= WORK TO COMPLETE =
Print each entry word for word.

(Content revision data)
________________________
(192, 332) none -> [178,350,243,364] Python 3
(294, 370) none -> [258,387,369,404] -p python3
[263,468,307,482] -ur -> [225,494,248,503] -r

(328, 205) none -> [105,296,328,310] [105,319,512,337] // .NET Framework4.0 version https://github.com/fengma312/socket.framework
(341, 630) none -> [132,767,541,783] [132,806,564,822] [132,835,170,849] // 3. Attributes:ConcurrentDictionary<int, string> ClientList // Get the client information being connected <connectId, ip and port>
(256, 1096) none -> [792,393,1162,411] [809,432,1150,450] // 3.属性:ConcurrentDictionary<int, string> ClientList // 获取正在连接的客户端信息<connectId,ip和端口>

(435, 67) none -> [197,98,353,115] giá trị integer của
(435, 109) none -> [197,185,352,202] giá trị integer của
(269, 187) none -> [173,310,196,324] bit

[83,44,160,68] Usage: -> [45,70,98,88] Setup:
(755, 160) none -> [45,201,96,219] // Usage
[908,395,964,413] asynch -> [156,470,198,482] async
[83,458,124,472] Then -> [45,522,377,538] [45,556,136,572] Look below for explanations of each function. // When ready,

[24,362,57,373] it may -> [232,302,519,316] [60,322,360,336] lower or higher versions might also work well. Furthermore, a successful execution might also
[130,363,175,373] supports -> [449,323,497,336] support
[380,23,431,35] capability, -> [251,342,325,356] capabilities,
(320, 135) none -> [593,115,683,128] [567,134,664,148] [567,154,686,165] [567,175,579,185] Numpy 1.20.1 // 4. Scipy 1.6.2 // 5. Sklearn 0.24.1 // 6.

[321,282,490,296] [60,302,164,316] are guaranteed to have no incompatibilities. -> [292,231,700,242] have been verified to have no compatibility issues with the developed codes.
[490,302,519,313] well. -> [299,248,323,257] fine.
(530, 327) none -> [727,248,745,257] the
________________________
= EXERCISE OUTPUT =
(192, 332) none -> [178,350,243,364] Python 3
(294, 370) none -> [258,387,369,404] -p python3
[263,468,307,482] -ur -> [225,494,248,503] -r

(328, 205) none -> [105,296,328,310] [105,319,512,337] // .NET Framework4.0 version https://github.com/fengma312/socket.framework
(341, 630) none -> [132,767,541,783] [132,806,564,822] [132,835,170,849] // 3. Attributes:ConcurrentDictionary<int, string> ClientList // Get the client information being connected <connectId, ip and port>
(256, 1096) none -> [792,393,1162,411] [809,432,1150,450] // 3.属性:ConcurrentDictionary<int, string> ClientList // 获取正在连接的客户端信息<connectId,ip和端口>

(435, 67) none -> [197,98,353,115] giá trị integer của
(435, 109) none -> [197,185,352,202] giá trị integer của
(269, 187) none -> [173,310,196,324] bit

[83,44,160,68] Usage: -> [45,70,98,88] Setup:
(755, 160) none -> [45,201,96,219] // Usage
[908,395,964,413] asynch -> [156,470,198,482] async
[83,458,124,472] Then -> [45,522,377,538] [45,556,136,572] Look below for explanations of each function. // When ready,

[24,362,57,373] it may -> [232,302,519,316] [60,322,360,336] lower or higher versions might also work well. Furthermore, a successful execution might also
[130,363,175,373] supports -> [449,323,497,336] support
[380,23,431,35] capability, -> [251,342,325,356] capabilities,
(320, 135) none -> [593,115,683,128] [567,134,664,148] [567,154,686,165] [567,175,579,185] Numpy 1.20.1 // 4. Scipy 1.6.2 // 5. Sklearn 0.24.1 // 6.

[321,282,490,296] [60,302,164,316] are guaranteed to have no incompatibilities. -> [292,231,700,242] have been verified to have no compatibility issues with the developed codes.
[490,302,519,313] well. -> [299,248,323,257] fine.
(530, 327) none -> [727,248,745,257] the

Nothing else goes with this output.